Work to be completed
Could you print each line of the material below exactly?

Supplied information
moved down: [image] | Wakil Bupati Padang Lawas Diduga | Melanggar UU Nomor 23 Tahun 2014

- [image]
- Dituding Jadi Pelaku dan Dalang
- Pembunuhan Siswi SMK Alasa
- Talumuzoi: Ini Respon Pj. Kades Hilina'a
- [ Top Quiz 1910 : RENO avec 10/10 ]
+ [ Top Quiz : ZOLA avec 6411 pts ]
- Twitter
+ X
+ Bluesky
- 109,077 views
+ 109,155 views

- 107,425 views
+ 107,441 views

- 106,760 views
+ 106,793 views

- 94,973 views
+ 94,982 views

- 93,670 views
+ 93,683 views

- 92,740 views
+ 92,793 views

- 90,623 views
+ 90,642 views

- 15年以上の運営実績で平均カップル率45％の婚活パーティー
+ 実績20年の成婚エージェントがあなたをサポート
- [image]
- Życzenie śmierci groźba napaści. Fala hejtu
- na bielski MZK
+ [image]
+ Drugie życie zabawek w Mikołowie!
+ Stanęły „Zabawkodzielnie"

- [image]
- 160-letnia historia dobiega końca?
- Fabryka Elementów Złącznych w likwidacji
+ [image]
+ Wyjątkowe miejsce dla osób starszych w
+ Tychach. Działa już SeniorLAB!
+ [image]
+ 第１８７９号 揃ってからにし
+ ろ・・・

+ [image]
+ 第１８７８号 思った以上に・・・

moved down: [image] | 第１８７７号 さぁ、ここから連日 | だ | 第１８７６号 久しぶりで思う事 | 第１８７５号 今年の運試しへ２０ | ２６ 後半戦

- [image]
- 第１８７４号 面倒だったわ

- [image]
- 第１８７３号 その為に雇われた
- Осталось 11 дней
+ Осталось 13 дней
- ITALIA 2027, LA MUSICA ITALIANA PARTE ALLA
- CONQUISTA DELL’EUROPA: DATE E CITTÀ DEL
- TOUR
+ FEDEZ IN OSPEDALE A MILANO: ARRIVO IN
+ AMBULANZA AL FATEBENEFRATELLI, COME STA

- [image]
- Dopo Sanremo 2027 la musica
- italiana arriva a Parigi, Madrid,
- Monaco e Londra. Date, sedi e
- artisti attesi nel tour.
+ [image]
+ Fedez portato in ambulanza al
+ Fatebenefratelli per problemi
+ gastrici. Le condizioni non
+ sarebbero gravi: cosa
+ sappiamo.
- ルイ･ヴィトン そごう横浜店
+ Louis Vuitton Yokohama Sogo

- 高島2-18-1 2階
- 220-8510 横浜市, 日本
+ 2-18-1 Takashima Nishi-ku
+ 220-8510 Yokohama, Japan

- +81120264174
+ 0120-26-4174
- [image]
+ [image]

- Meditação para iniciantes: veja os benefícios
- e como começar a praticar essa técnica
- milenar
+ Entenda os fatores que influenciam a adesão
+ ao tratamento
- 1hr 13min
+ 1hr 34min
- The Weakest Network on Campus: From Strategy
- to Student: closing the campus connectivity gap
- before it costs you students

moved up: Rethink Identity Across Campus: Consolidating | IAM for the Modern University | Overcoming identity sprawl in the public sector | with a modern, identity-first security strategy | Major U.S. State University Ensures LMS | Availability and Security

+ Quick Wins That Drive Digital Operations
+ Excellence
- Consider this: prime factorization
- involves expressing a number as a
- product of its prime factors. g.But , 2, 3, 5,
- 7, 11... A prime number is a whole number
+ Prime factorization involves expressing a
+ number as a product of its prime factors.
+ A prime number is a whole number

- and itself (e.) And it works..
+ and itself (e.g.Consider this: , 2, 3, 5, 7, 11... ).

Answer to the exercise
moved down: [image] | Wakil Bupati Padang Lawas Diduga | Melanggar UU Nomor 23 Tahun 2014

- [image]
- Dituding Jadi Pelaku dan Dalang
- Pembunuhan Siswi SMK Alasa
- Talumuzoi: Ini Respon Pj. Kades Hilina'a
- [ Top Quiz 1910 : RENO avec 10/10 ]
+ [ Top Quiz : ZOLA avec 6411 pts ]
- Twitter
+ X
+ Bluesky
- 109,077 views
+ 109,155 views

- 107,425 views
+ 107,441 views

- 106,760 views
+ 106,793 views

- 94,973 views
+ 94,982 views

- 93,670 views
+ 93,683 views

- 92,740 views
+ 92,793 views

- 90,623 views
+ 90,642 views

- 15年以上の運営実績で平均カップル率45％の婚活パーティー
+ 実績20年の成婚エージェントがあなたをサポート
- [image]
- Życzenie śmierci groźba napaści. Fala hejtu
- na bielski MZK
+ [image]
+ Drugie życie zabawek w Mikołowie!
+ Stanęły „Zabawkodzielnie"

- [image]
- 160-letnia historia dobiega końca?
- Fabryka Elementów Złącznych w likwidacji
+ [image]
+ Wyjątkowe miejsce dla osób starszych w
+ Tychach. Działa już SeniorLAB!
+ [image]
+ 第１８７９号 揃ってからにし
+ ろ・・・

+ [image]
+ 第１８７８号 思った以上に・・・

moved down: [image] | 第１８７７号 さぁ、ここから連日 | だ | 第１８７６号 久しぶりで思う事 | 第１８７５号 今年の運試しへ２０ | ２６ 後半戦

- [image]
- 第１８７４号 面倒だったわ

- [image]
- 第１８７３号 その為に雇われた
- Осталось 11 дней
+ Осталось 13 дней
- ITALIA 2027, LA MUSICA ITALIANA PARTE ALLA
- CONQUISTA DELL’EUROPA: DATE E CITTÀ DEL
- TOUR
+ FEDEZ IN OSPEDALE A MILANO: ARRIVO IN
+ AMBULANZA AL FATEBENEFRATELLI, COME STA

- [image]
- Dopo Sanremo 2027 la musica
- italiana arriva a Parigi, Madrid,
- Monaco e Londra. Date, sedi e
- artisti attesi nel tour.
+ [image]
+ Fedez portato in ambulanza al
+ Fatebenefratelli per problemi
+ gastrici. Le condizioni non
+ sarebbero gravi: cosa
+ sappiamo.
- ルイ･ヴィトン そごう横浜店
+ Louis Vuitton Yokohama Sogo

- 高島2-18-1 2階
- 220-8510 横浜市, 日本
+ 2-18-1 Takashima Nishi-ku
+ 220-8510 Yokohama, Japan

- +81120264174
+ 0120-26-4174
- [image]
+ [image]

- Meditação para iniciantes: veja os benefícios
- e como começar a praticar essa técnica
- milenar
+ Entenda os fatores que influenciam a adesão
+ ao tratamento
- 1hr 13min
+ 1hr 34min
- The Weakest Network on Campus: From Strategy
- to Student: closing the campus connectivity gap
- before it costs you students

moved up: Rethink Identity Across Campus: Consolidating | IAM for the Modern University | Overcoming identity sprawl in the public sector | with a modern, identity-first security strategy | Major U.S. State University Ensures LMS | Availability and Security

+ Quick Wins That Drive Digital Operations
+ Excellence
- Consider this: prime factorization
- involves expressing a number as a
- product of its prime factors. g.But , 2, 3, 5,
- 7, 11... A prime number is a whole number
+ Prime factorization involves expressing a
+ number as a product of its prime factors.
+ A prime number is a whole number

- and itself (e.) And it works..
+ and itself (e.g.Consider this: , 2, 3, 5, 7, 11... ).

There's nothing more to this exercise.